In the entries below, find the string "Google" and return each line holding it.

(Content revision data)
*-*-*

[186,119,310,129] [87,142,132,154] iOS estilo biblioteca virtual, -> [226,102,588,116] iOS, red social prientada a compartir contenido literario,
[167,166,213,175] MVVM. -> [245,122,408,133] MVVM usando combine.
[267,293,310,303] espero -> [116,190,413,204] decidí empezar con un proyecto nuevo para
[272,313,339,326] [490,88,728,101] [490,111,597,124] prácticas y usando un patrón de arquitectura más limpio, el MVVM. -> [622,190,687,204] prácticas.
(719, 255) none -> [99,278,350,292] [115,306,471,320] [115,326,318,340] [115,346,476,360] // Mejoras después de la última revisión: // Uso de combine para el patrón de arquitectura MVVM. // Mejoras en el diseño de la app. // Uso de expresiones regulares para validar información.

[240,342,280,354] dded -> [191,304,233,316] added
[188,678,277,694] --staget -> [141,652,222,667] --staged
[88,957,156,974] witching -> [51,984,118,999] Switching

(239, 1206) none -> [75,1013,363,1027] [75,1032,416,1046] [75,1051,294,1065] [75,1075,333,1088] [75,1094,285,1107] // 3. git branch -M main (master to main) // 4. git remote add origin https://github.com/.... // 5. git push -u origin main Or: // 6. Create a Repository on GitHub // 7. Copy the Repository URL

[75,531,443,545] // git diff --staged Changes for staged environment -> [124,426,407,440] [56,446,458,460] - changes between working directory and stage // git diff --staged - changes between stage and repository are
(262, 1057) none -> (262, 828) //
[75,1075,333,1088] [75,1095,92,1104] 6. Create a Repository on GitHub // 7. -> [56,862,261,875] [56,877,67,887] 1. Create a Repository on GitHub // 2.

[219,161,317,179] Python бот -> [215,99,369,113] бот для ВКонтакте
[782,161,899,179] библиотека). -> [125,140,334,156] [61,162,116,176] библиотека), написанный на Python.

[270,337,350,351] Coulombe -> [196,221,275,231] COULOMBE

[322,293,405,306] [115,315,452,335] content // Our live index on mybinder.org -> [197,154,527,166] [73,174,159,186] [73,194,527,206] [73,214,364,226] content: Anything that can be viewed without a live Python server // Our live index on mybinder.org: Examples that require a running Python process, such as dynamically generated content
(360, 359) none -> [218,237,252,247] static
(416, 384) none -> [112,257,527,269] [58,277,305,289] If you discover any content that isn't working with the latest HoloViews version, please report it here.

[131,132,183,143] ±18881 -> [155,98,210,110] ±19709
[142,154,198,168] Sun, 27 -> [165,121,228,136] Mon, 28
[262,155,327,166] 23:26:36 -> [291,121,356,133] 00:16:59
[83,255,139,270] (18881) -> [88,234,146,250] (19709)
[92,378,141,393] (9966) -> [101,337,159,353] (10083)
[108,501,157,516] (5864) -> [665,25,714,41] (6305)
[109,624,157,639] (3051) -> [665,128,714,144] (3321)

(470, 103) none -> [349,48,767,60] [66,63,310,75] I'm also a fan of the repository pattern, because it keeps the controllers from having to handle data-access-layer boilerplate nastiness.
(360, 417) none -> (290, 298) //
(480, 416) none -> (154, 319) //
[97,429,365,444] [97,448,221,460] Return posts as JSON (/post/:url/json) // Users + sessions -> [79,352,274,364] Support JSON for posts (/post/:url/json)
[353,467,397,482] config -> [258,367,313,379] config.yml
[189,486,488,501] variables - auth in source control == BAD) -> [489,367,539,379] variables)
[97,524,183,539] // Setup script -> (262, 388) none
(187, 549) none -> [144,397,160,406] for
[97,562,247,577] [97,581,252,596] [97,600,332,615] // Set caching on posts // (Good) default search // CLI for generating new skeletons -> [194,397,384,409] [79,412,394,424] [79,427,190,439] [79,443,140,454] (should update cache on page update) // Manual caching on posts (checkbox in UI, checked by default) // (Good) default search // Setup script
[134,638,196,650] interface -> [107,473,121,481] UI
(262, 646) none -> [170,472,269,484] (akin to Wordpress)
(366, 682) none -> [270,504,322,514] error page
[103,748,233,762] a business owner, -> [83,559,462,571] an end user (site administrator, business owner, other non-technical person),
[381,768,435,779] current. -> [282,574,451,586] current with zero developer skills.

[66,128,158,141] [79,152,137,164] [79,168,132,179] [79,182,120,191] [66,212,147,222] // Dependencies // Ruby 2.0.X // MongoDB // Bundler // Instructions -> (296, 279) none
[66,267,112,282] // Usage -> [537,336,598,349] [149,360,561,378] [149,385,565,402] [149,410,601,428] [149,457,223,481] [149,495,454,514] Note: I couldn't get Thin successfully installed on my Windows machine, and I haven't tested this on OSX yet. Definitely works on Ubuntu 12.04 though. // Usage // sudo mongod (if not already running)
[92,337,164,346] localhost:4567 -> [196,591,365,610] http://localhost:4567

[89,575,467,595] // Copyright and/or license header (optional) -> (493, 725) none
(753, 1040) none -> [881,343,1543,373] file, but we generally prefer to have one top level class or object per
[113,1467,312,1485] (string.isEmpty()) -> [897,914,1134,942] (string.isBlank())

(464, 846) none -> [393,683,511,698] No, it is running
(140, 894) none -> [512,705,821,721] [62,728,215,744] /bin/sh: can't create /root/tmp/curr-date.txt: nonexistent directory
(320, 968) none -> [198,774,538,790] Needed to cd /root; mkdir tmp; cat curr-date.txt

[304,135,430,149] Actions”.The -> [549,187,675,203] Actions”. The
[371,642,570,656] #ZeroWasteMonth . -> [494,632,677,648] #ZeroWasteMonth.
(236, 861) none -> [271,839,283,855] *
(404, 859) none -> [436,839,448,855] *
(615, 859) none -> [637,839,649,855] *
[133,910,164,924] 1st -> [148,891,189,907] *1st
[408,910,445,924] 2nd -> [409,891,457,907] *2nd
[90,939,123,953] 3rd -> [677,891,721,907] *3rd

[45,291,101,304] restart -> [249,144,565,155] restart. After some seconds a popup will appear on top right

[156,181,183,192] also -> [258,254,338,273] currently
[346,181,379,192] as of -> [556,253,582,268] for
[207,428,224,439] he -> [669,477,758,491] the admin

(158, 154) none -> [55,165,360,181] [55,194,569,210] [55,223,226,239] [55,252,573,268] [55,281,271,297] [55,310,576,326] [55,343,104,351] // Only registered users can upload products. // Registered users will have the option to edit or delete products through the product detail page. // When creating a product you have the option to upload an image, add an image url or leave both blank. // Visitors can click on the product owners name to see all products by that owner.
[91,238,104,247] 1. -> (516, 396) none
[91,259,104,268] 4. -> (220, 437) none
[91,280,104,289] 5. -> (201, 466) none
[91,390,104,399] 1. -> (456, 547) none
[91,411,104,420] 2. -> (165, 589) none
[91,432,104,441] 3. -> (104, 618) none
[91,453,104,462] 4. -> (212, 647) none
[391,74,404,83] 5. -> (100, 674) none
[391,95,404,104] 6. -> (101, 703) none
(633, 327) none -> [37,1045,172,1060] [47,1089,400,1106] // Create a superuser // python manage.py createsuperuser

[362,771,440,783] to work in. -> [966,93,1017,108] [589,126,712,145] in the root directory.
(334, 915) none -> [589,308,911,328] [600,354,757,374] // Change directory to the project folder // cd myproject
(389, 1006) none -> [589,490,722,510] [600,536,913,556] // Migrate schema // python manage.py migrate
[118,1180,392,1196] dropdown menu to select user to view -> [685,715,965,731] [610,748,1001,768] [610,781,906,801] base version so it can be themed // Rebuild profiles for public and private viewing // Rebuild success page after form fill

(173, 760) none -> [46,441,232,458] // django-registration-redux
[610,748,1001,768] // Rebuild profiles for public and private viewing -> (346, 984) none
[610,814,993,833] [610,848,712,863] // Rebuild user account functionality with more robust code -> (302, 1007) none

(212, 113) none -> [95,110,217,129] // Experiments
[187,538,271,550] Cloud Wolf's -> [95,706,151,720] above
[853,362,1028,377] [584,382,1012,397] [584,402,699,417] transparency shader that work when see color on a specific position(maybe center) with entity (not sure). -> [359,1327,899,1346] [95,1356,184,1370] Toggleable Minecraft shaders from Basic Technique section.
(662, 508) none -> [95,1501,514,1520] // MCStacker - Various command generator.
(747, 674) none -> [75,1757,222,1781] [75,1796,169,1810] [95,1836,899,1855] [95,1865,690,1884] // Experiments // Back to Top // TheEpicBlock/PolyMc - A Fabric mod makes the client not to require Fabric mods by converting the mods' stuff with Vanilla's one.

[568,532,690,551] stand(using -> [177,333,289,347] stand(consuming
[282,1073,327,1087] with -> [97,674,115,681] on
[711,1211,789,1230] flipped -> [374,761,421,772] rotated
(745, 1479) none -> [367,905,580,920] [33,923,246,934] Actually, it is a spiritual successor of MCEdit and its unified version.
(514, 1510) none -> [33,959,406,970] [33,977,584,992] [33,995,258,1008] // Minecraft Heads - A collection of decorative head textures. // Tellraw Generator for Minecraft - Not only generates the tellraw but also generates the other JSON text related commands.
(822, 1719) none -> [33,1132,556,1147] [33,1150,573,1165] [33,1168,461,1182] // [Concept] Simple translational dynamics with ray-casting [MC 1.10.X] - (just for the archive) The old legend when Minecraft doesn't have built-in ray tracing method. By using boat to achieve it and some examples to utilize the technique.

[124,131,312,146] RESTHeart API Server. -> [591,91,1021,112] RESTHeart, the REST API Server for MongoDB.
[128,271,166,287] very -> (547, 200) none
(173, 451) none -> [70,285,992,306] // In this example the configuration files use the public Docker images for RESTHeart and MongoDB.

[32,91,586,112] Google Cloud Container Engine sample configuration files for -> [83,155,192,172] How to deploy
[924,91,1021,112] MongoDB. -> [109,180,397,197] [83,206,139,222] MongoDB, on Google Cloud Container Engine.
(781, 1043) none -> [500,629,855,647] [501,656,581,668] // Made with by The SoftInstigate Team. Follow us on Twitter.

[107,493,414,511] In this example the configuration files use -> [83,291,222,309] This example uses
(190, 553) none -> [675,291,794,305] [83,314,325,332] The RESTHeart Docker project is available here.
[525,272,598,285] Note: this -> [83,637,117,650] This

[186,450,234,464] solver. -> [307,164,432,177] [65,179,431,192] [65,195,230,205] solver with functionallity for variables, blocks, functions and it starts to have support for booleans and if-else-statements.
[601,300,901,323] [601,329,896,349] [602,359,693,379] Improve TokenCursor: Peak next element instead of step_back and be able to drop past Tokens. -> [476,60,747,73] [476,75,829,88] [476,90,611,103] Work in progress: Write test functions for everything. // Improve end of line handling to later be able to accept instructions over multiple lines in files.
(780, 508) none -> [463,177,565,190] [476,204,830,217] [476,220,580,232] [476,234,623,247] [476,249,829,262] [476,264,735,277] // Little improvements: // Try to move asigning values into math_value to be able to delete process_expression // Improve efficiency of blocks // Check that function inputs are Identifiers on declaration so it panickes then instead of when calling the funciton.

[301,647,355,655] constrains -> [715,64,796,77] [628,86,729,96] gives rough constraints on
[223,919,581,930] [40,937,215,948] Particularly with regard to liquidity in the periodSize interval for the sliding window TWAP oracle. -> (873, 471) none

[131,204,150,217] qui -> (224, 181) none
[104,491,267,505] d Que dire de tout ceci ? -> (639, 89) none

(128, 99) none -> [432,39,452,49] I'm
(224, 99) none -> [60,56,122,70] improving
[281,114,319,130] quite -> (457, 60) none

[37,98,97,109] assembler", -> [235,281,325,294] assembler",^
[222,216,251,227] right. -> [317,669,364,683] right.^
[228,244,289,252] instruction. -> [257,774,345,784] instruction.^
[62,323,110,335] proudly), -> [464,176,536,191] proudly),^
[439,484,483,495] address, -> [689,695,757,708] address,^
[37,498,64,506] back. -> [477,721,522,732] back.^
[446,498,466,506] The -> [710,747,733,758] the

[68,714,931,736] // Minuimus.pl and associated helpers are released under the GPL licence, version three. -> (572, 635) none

*-*-*

ANSWER TO THIS TASK —
[32,91,586,112] Google Cloud Container Engine sample configuration files for -> [83,155,192,172] How to deploy
[924,91,1021,112] MongoDB. -> [109,180,397,197] [83,206,139,222] MongoDB, on Google Cloud Container Engine.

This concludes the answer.